Ensuite, la caméra des réalisateurs saisit avec une justesse remarquable les hésitations des corps adolescents, des corps souvent trop jeunes pour atteindre la puissance expressive qui leur est demandée (c'est évidemment troublant dans les scènes de séduction, de déhanché, de caresses simulées entre les couples, etc.). Ces maladresses sont troublantes et touchantes, un peu plus encore sans doute pour le spectateur chanceux qui garde le souvenir des précédentes versions de Kontakthof (la scène où Jo Ann Endicott doit prendre par la main une jeune danseuse qui ne parvient pas à courir et rire sur scène en se « lâchant complètement » est sans doute l'un des plus beaux moments du film). Timidement mais certainement, le documentaire aborde aussi le refus de l'adoration du corps et de sa perfection technique ainsi que l'importance du vécu dans la constitution de l'expression, véritable moteur de la création bauschienne.
Enfin, lors de sa dernière partie, le film trouve une efficace économie pour relater le soir de la première, de la tension des coulisses jusqu'à la maestria de la représentation, montrée par bribes, comme autant de fragments lumineux balisant les fameux pas de Pina Bausch que ces jeunes gens s'étaient promis de suivre.

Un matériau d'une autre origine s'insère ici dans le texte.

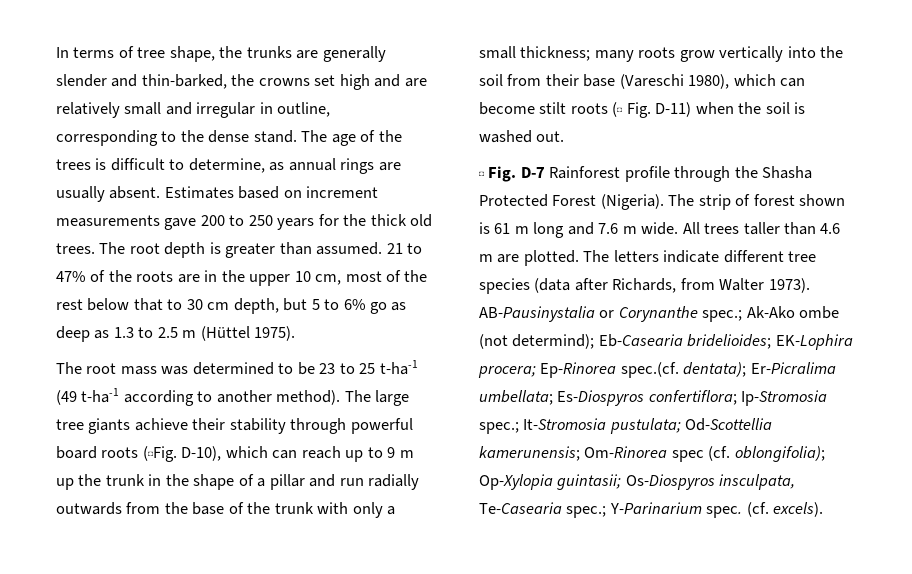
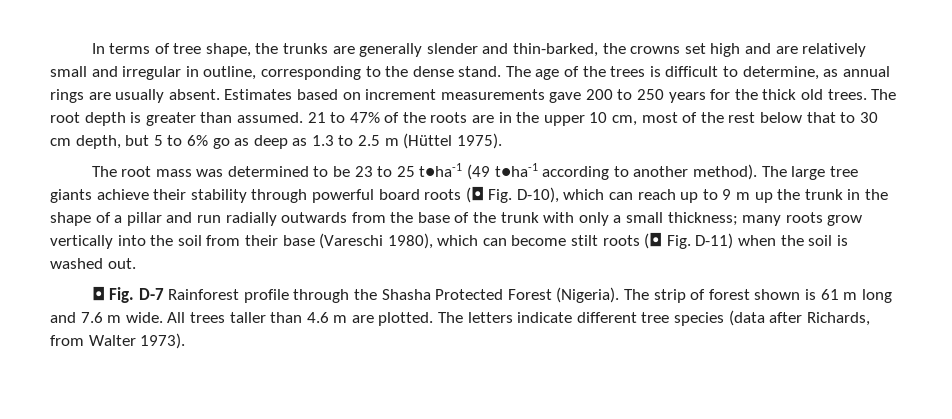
- The root mass was determined to be 23 to 25 t-ha-1 (49 t-ha-1 according to another method).
+ The root mass was determined to be 23 to 25 t●ha-1 (49 t●ha-1 according to another method).
- The large tree giants achieve their stability through powerful board roots (◘Fig. D-10), which can reach up to 9 m up the trunk in the shape of a pillar and run radially outwards from the base of the trunk with only a small thickness;
+ The large tree giants achieve their stability through powerful board roots (◘ Fig. D-10), which can reach up to 9 m up the trunk in the shape of a pillar and run radially outwards from the base of the trunk with only a small thickness;
- AB-Pausinystalia or Corynanthe spec.; Ak-Ako ombe (not determind); Eb-Casearia bridelioides; EK-Lophira procera; Ep-Rinorea spec.(cf. dentata); Er-Picralima umbellata; Es-Diospyros confertiflora; Ip-Stromosia spec.; It-Stromosia pustulata; Od-Scottellia kamerunensis; Om-Rinorea spec (cf. oblongifolia); Op-Xylopia guintasii; Os-Diospyros insculpata, Te-Casearia spec.; Y-Parinarium spec. (cf. excels).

Dans le courant de 2011, le cinéaste Wim Wenders présentera son très attendu Pina, un film tourné en 3D (choix moins étonnant qu'il n'y paraît de prime abord) qui semble avoir pour ambition de restituer pleinement le travail chorégraphique de Pina Bausch. Il formera peut-être alors un diptyque intéressant avec ces Rêves dansants qui gardera pour lui cette cruciale question de la transmission de la chorégraphie, de la survie des gestes dansés, de ce qui peut rester et se rejouer de l'éphémère des spectacles vivants.
Dick Tomasovic
Décembre 2010

Dick Tomasovic enseigne au Département des Arts et Sciences de la communication - Théories et pratiques du spectacle (vivant ou enregistré).